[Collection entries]
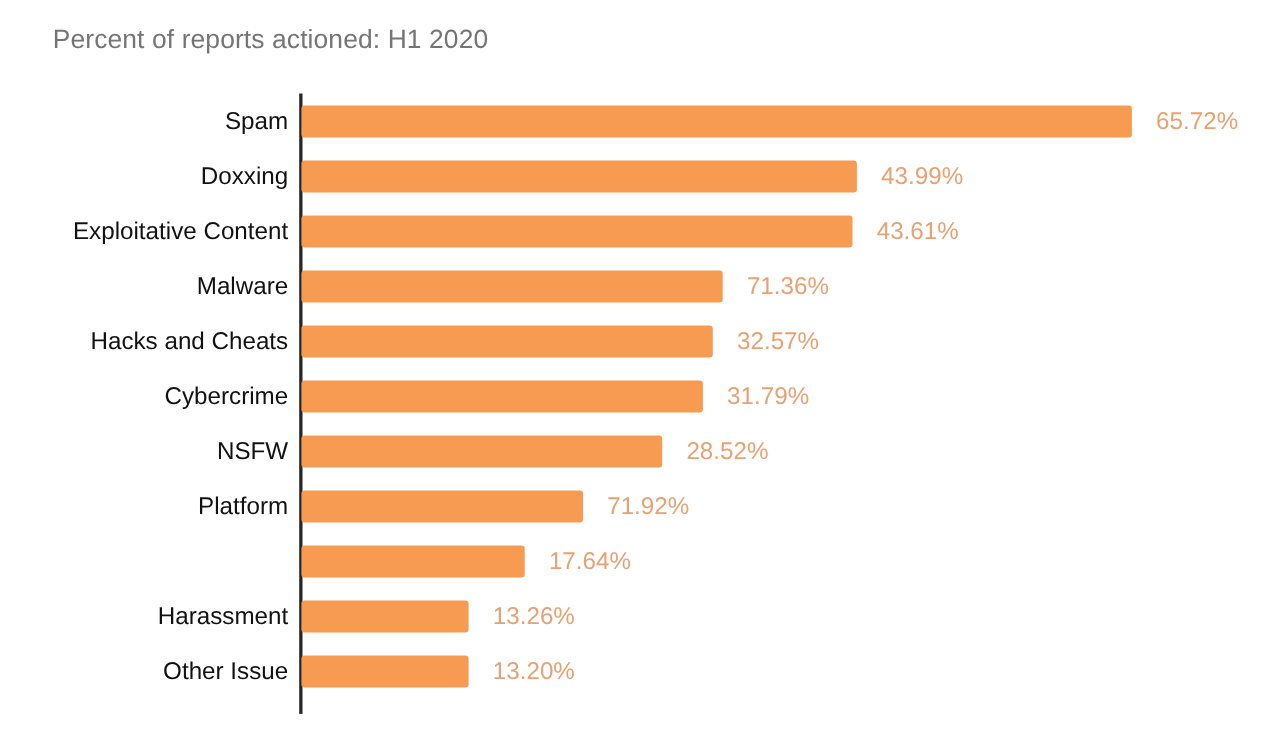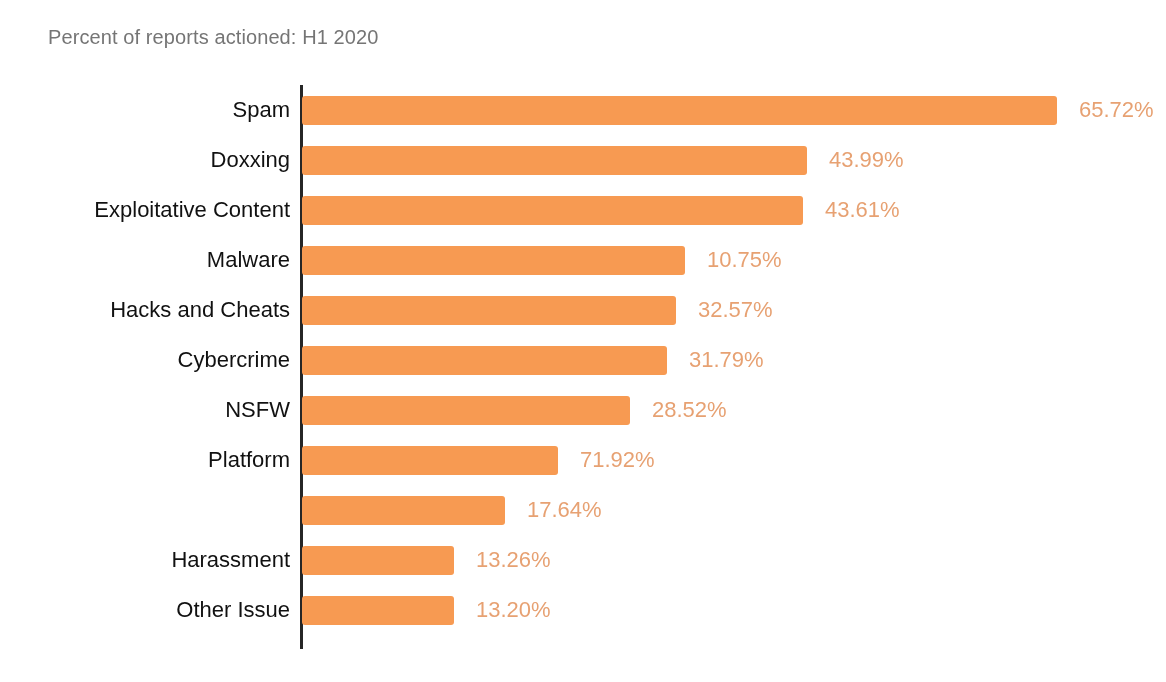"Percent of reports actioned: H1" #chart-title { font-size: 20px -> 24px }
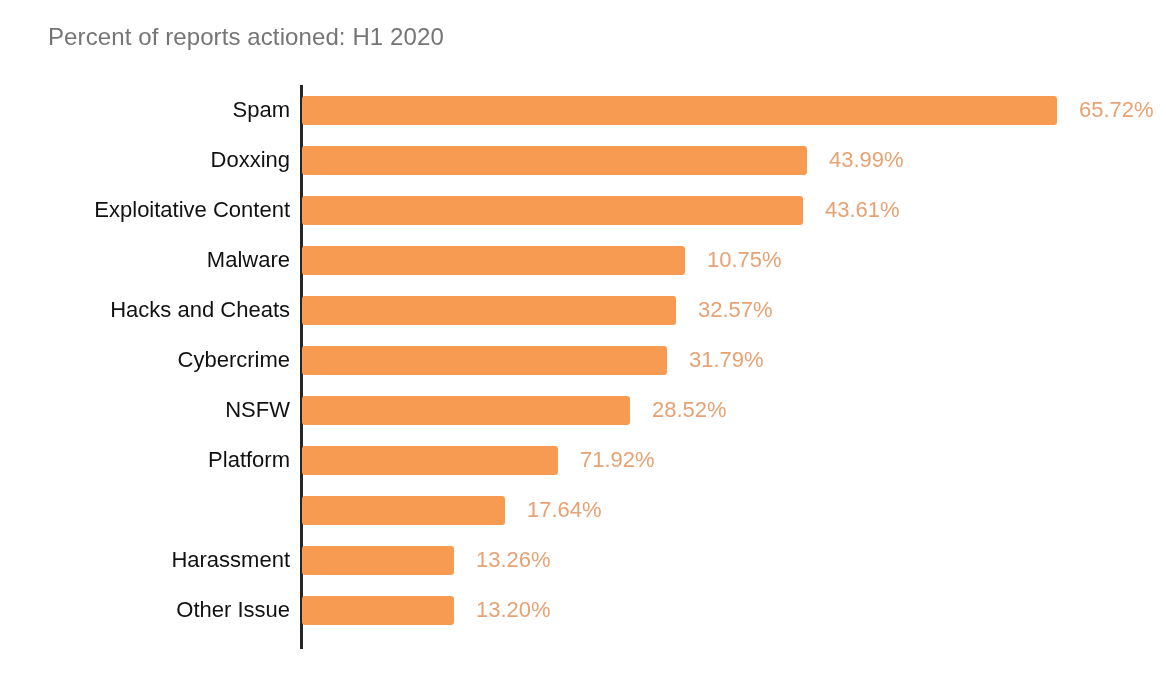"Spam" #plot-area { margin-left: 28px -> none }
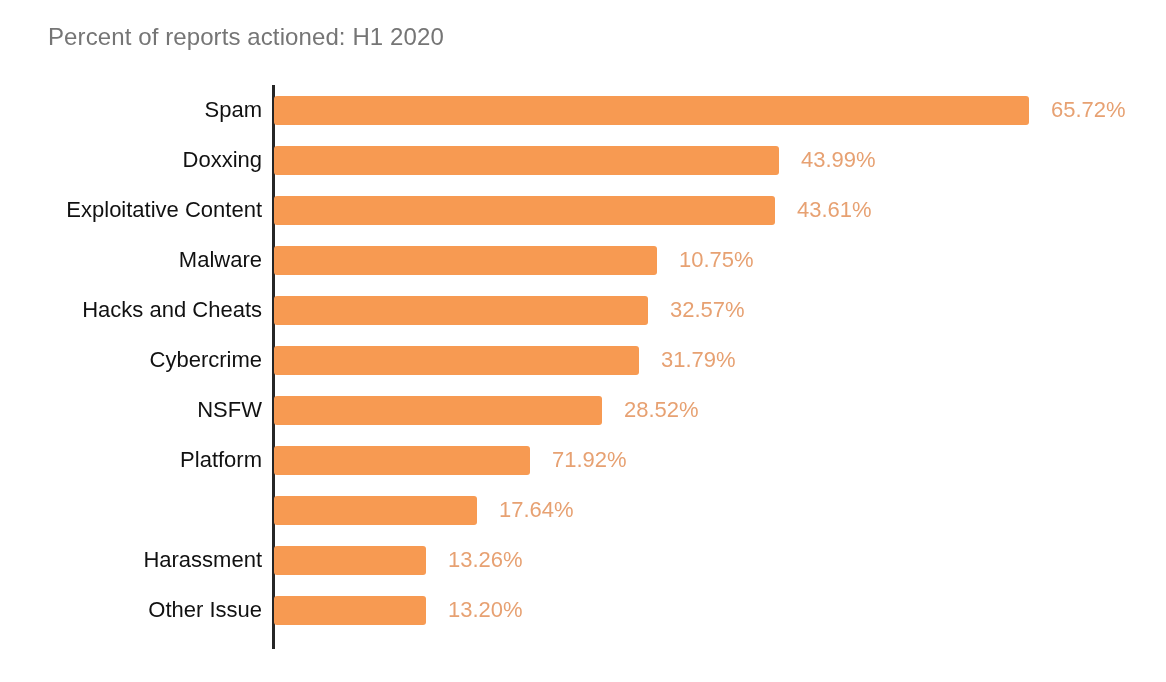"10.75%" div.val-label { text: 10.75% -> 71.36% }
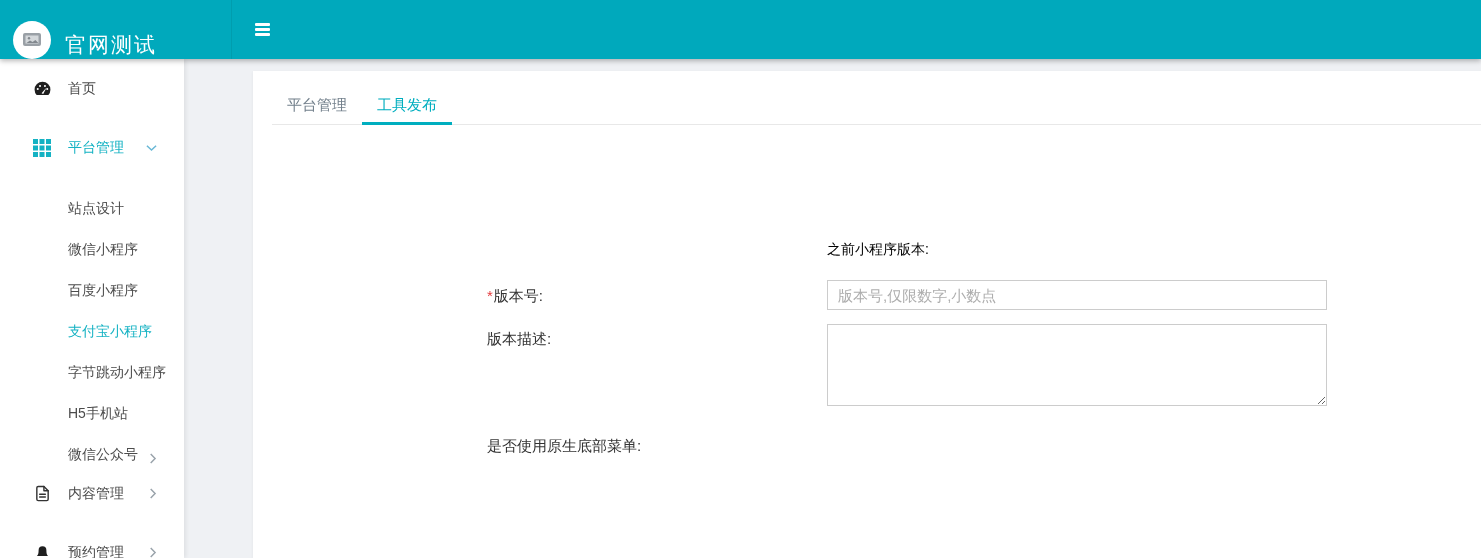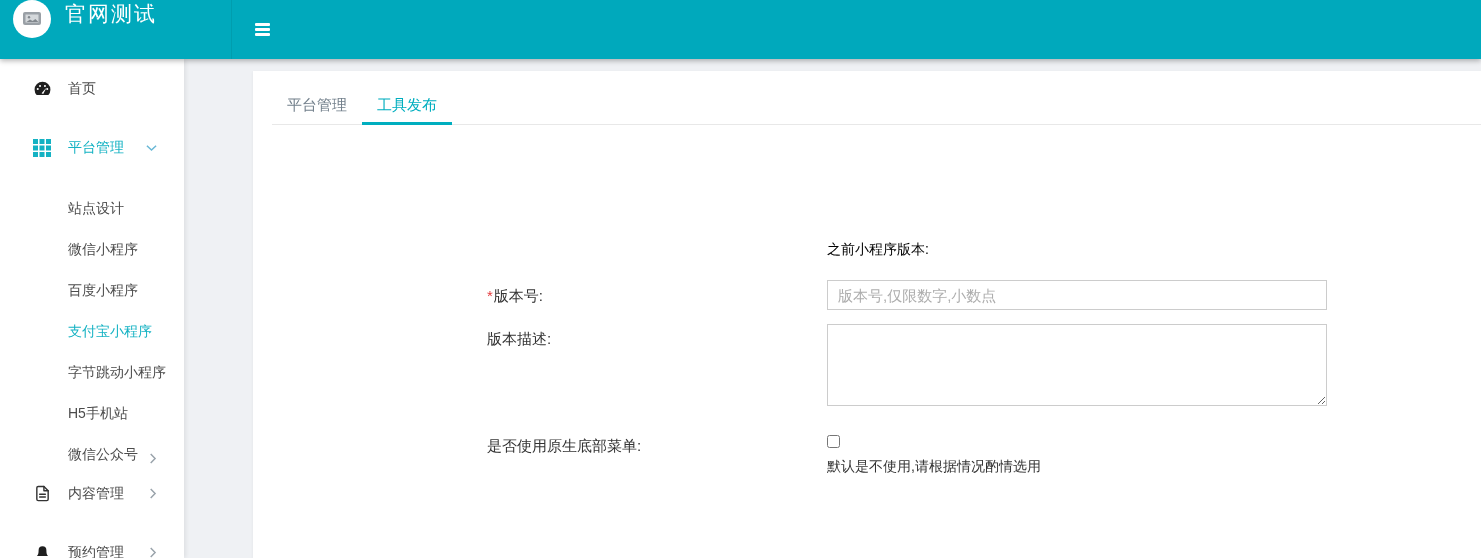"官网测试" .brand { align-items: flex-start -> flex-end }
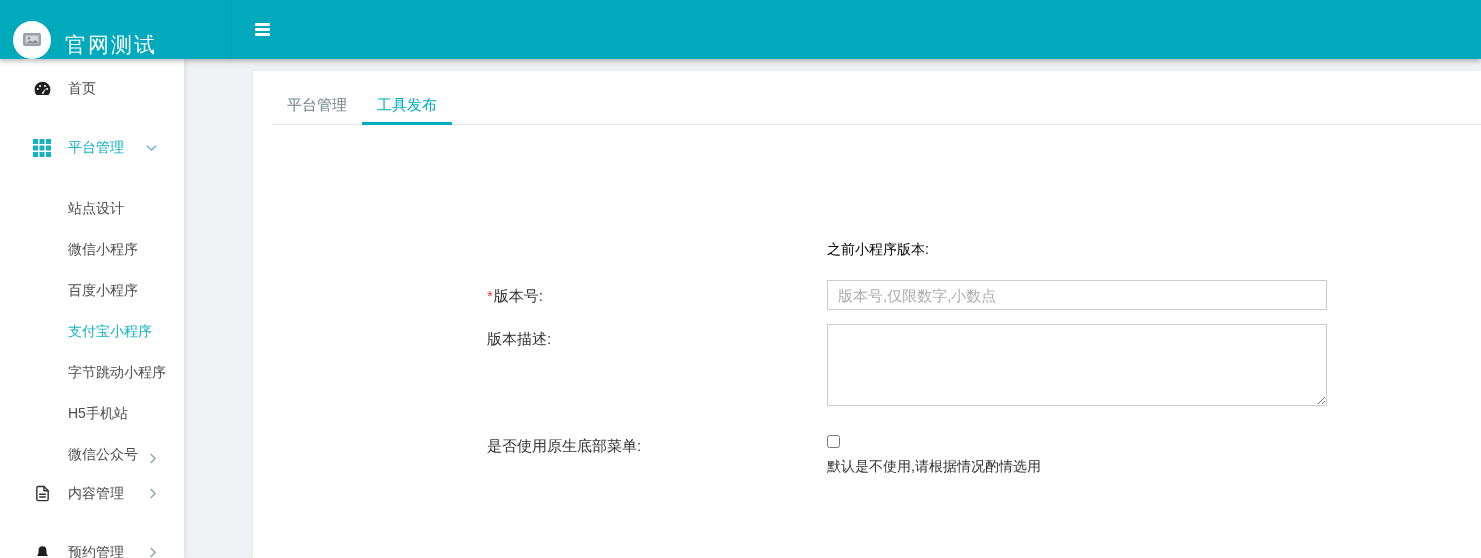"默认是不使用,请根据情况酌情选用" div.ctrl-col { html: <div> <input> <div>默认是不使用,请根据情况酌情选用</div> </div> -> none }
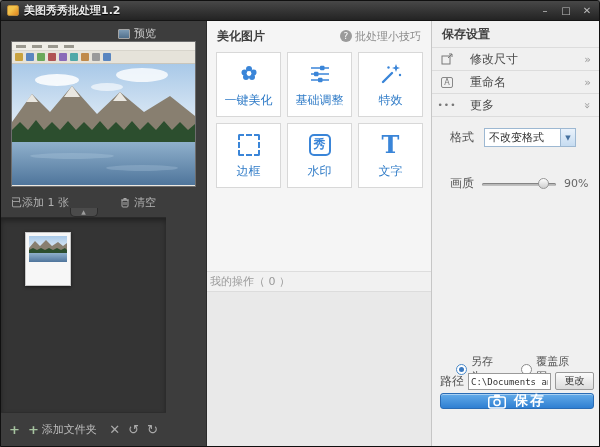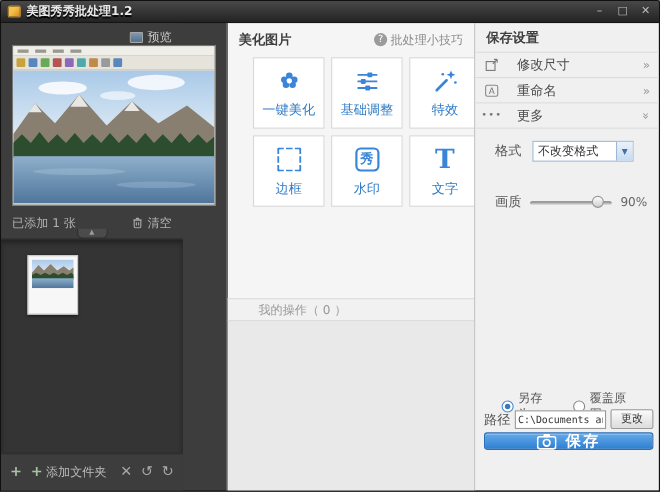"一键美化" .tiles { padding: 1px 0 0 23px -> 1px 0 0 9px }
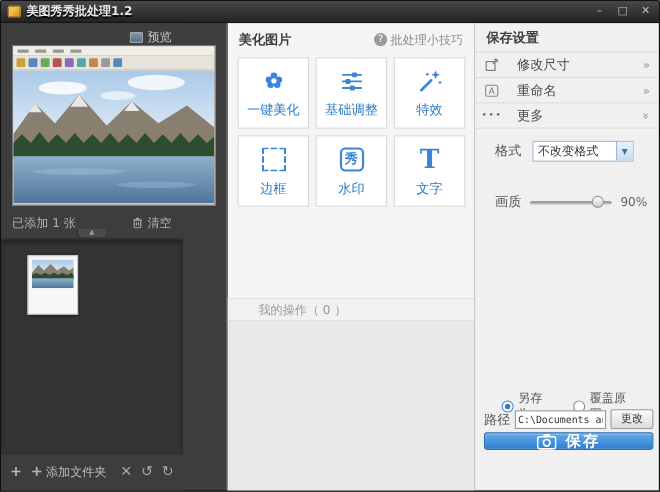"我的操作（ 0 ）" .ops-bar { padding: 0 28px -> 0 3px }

» **What this task involves**: Nothing but the pictures is to be left out; repeat the data exactly.

» **Your response**:
"Percent of reports actioned: H1" #chart-title { font-size: 20px -> 24px }
"Spam" #plot-area { margin-left: 28px -> none }
"10.75%" div.val-label { text: 10.75% -> 71.36% }
"官网测试" .brand { align-items: flex-start -> flex-end }
"默认是不使用,请根据情况酌情选用" div.ctrl-col { html: <div> <input> <div>默认是不使用,请根据情况酌情选用</div> </div> -> none }
"一键美化" .tiles { padding: 1px 0 0 23px -> 1px 0 0 9px }
"我的操作（ 0 ）" .ops-bar { padding: 0 28px -> 0 3px }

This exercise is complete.